Accepted for/Published in: JMIR Medical Informatics
Date Submitted: May 8, 2024
Open Peer Review Period: May 7, 2024 - Jul 2, 2024
Date Accepted: Oct 13, 2024
(closed for review but you can still tweet)
Chinese Clinical Named Entity Recognition with Segmentation Synonym Sentence Synthesis Mechanism: Algorithm Development and Validation
ABSTRACT
Background:
Clinical named entity recognition (CNER) is a fundamental task in natural language processing used to extract named entities from electronic medical record texts. In recent years, with the continuous development of machine learning, deep learning models have replaced traditional machine learning and template-based methods, becoming widely applied in the clinical NER field.
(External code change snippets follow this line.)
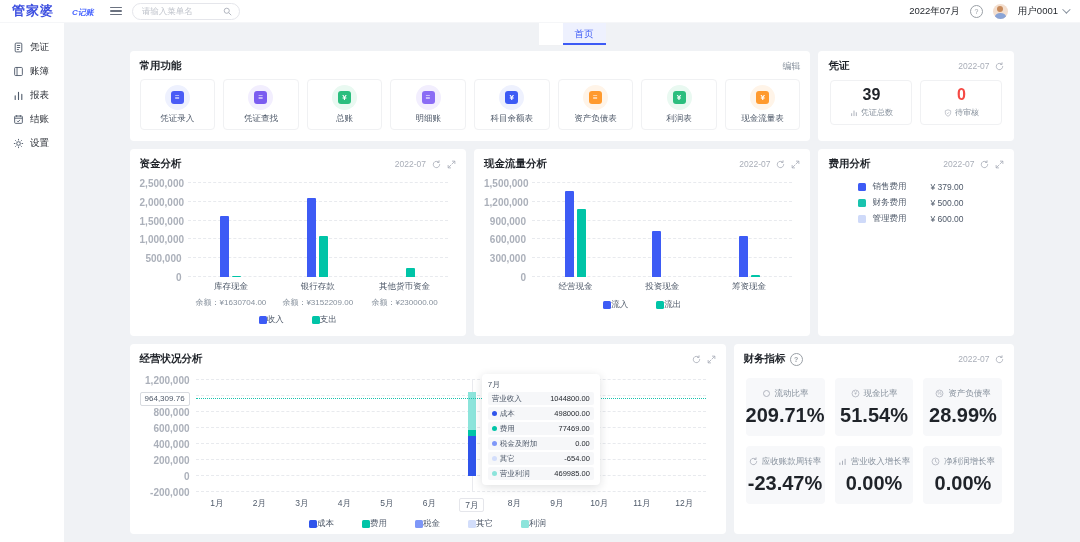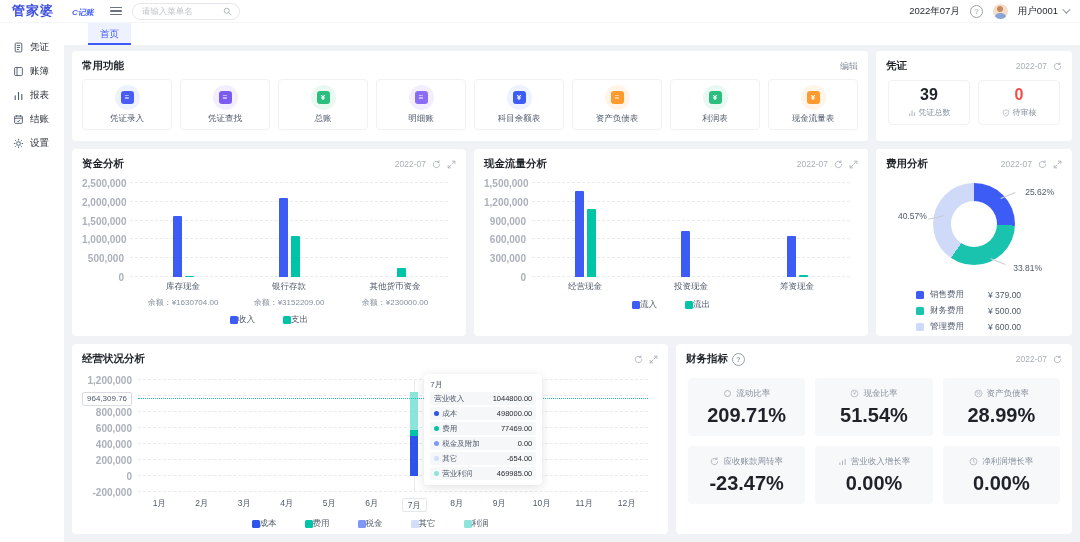--- a/index.html
+++ b/index.html
@@ -29,7 +29,7 @@
   .sidebar{width:64px;background:#fff;flex:none;padding-top:12px;}
   .side-item{height:24px;display:flex;align-items:center;gap:6px;padding-left:13px;font-size:9.5px;color:#2B2F36;cursor:pointer;}
   .side-item .ico{width:11px;height:11px;display:flex;}
-  .maincol{flex:1;display:flex;flex-direction:column;min-width:0;}
+  .maincol{flex:1;display:flex;flex-direction:column;min-width:0;align-items:center;}
   .tabbar{height:22px;background:#fff;border-bottom:1px solid #F0F1F3;display:flex;align-items:stretch;padding-left:24px;flex:none;}
   .tab{display:flex;align-items:center;padding:0 12px;font-size:9.5px;color:#3D5BF5;background:#EEF1FE;position:relative;cursor:pointer;}
   .tab:after{content:"";position:absolute;left:0;right:0;bottom:0;height:2px;background:#3D5BF5;}

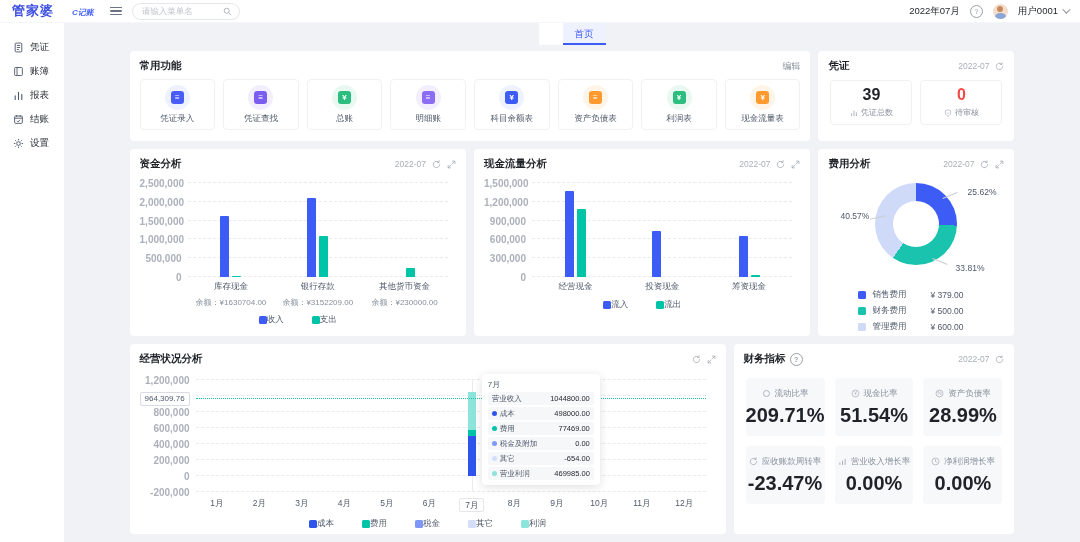--- a/index.html
+++ b/index.html
@@ -455,15 +455,6 @@
               </span>
             </div>
             <div id="chart-expense">
-                <div class="donut-box">
-                  <div class="donut" style="background: conic-gradient(rgb(61, 91, 245) 0%, rgb(61, 91, 245) 25.62%, rgb(25, 195, 174) 25.62%, rgb(25, 195, 174) 59.43%, rgb(207, 218, 249) 59.43%, rgb(207, 218, 249) 100%);"></div>
-                  <span class="d-label" style="right: 8px; top: 16px;">25.62%</span>
-                  <span class="d-line" style="right: 46px; top: 24px; transform: rotate(-22deg);"></span>
-                  <span class="d-label" style="right: 20px; top: 92px;">33.81%</span>
-                  <span class="d-line" style="right: 56px; top: 90px; transform: rotate(22deg);"></span>
-                  <span class="d-label" style="left: 12px; top: 40px;">40.57%</span>
-                  <span class="d-line" style="left: 42px; top: 46px; transform: rotate(-12deg);"></span>
-                </div>
                 <div class="d-legend">
                   <div class="d-row">
                     <span class="sq" style="background: rgb(61, 91, 245);"></span>

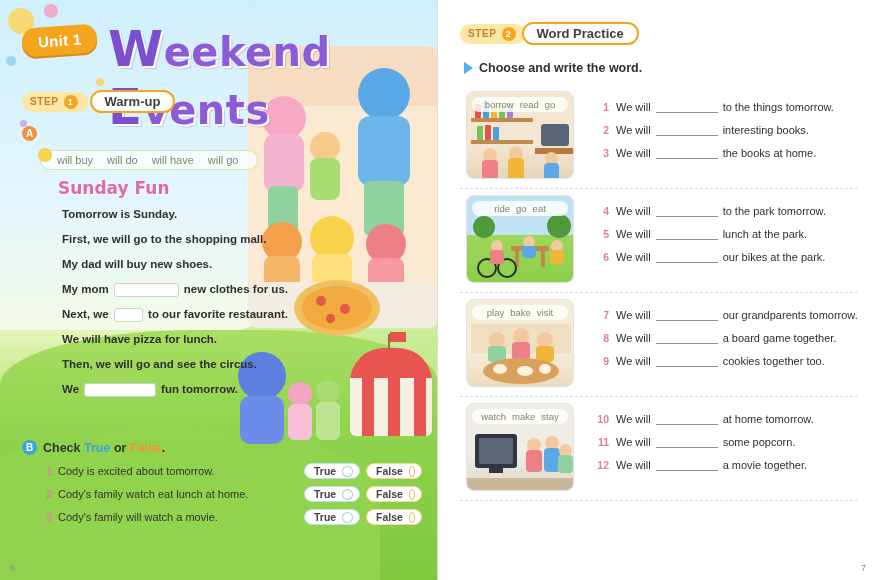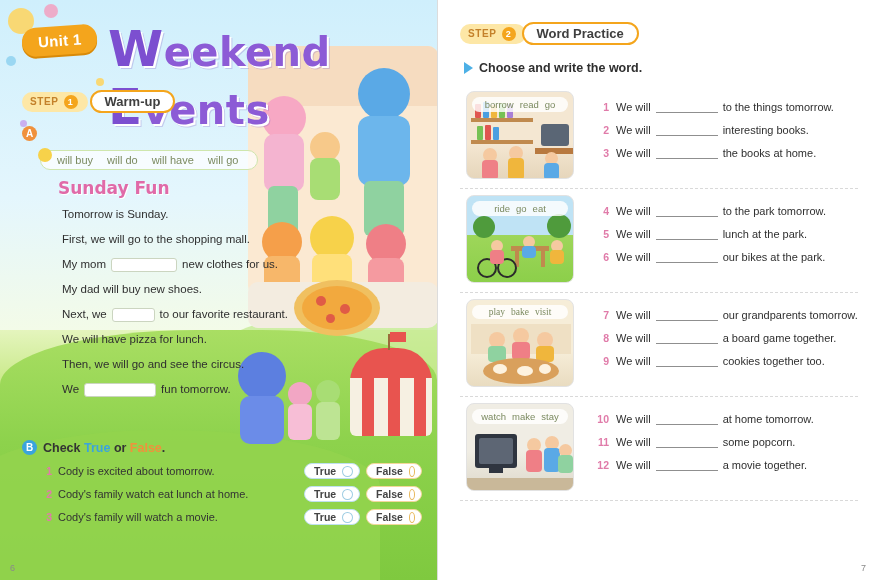--- a/index.html
+++ b/index.html
@@ -95,7 +95,7 @@
     text-shadow:1px 1px 0 #fff;
   }
   .story { font-size:11.5px; color:#2f2f2f; line-height:25px; }
-  .story .line { display:flex; align-items:center; gap:5px; white-space:nowrap; }
+  .story .line { display:flex; align-items:center; gap:5px; white-space:nowrap;font-weight:bold; }
   .blank {
     display:inline-block; height:14px; width:66px;
     background:#ffffff; border:1px solid #cbd5c0; border-radius:3px;

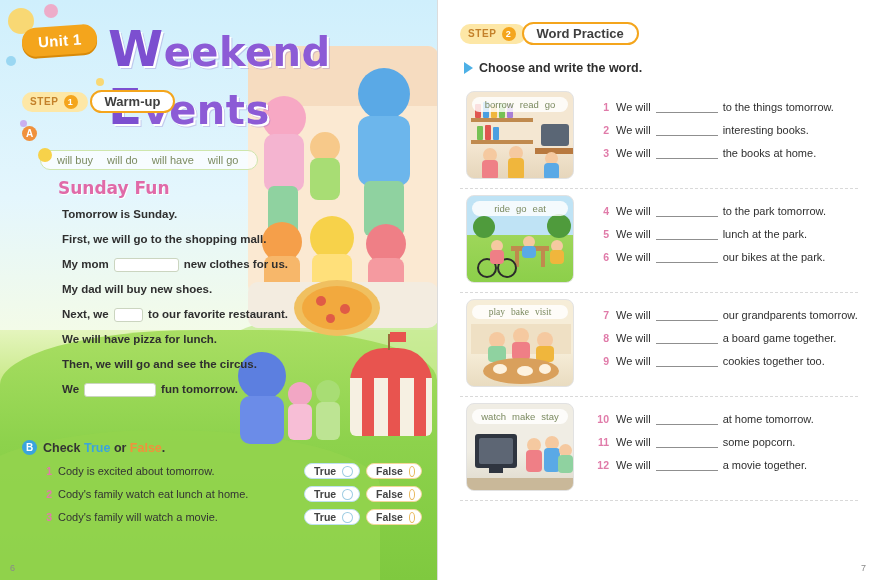--- a/index.html
+++ b/index.html
@@ -257,12 +257,12 @@
         <span>First, we will go to the shopping mall.</span>
       </div>
       <div class="line">
+        <span>My dad will buy new shoes.</span>
+      </div>
+      <div class="line">
         <span>My mom</span>
         <span class="blank"></span>
         <span>new clothes for us.</span>
-      </div>
-      <div class="line">
-        <span>My dad will buy new shoes.</span>
       </div>
       <div class="line">
         <span>Next, we</span>

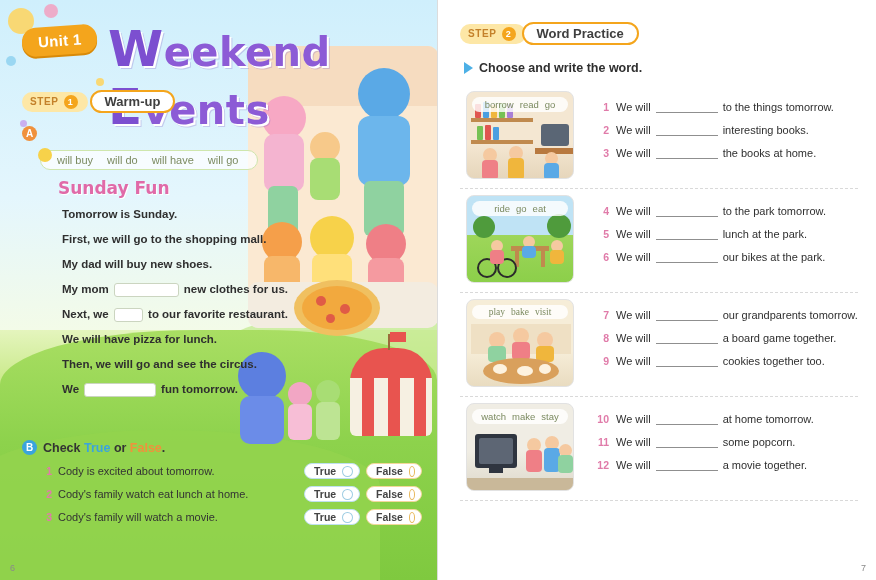--- a/index.html
+++ b/index.html
@@ -150,7 +150,7 @@
   
   .scene-a { background:linear-gradient(#f4e7d2 60%,#e6d6bb 100%); }
   .scene-b { background:linear-gradient(#bfe3f5 45%,#9ed65a 45%,#8ccf4a 100%); }
-  .scene-c { background:linear-gradient(#f6edd8 60%,#e9dcc0 100%);font-family:Liberation Serif, serif; }
+  .scene-c { background:linear-gradient(#f6edd8 60%,#e9dcc0 100%); }
   .scene-d { background:linear-gradient(#f0ede4 55%,#ded9cb 100%); }
   .shelf { position:absolute; background:#c08a4e; }
   .bookb { position:absolute; width:6px; border-radius:1px; }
However, due to the complexity of clinical texts, the diversity and large quantity of named entity types, and the unclear boundaries between different entities, existing advanced methods rely to some extent on annotated databases and the scale of embedded dictionaries.
Objective:
This study aims to address the issues of data scarcity and labeling difficulties in clinical named entity recognition tasks by proposing a dataset augmentation algorithm based on proximity word calculation.
Methods:
We propose a Segmentation Synonym Sentence Synthesis (SSSS) algorithm based on neighboring vocabulary, which leverages existing public knowledge without the need for manual expansion of specialized domain dictionaries. Through lexical segmentation, the algorithm replaces new synonymous vocabulary by recombining from vast natural language data, achieving nearby expansion expressions of the dataset. We applied the SSSS algorithm to the RoBERTa+CRF and RoBERTa+Bi-LSTM+CRF models and evaluated our models (SSSS+RoBERTa+CRF, SSSS+RoBERTa+BiLSTM+CRF) on the datasets CCKS-2017 and CCKS-2019.
Results:
SSSS algorithm successfully extends the documents of CCKS-2017 and CCKS-2019 by approximately 17 and 20 times, respectively. Our experiments demonstrate that the models SSSS+RoBERTa+CRF and SSSS+RoBERTa+BiLSTM+CRF achieved F1 scores of 91.30% and 91.35% on the CCKS-2017 dataset, respectively, and F1 scores of 83.21% and 83.01% on the CCKS-2019 dataset, respectively.
Conclusions:
The experimental results indicate that our proposed method successfully expanded the dataset and significantly improved the performance of the model, effectively addressing the challenges of data acquisition, annotation difficulties, and insufficient model generalization performance.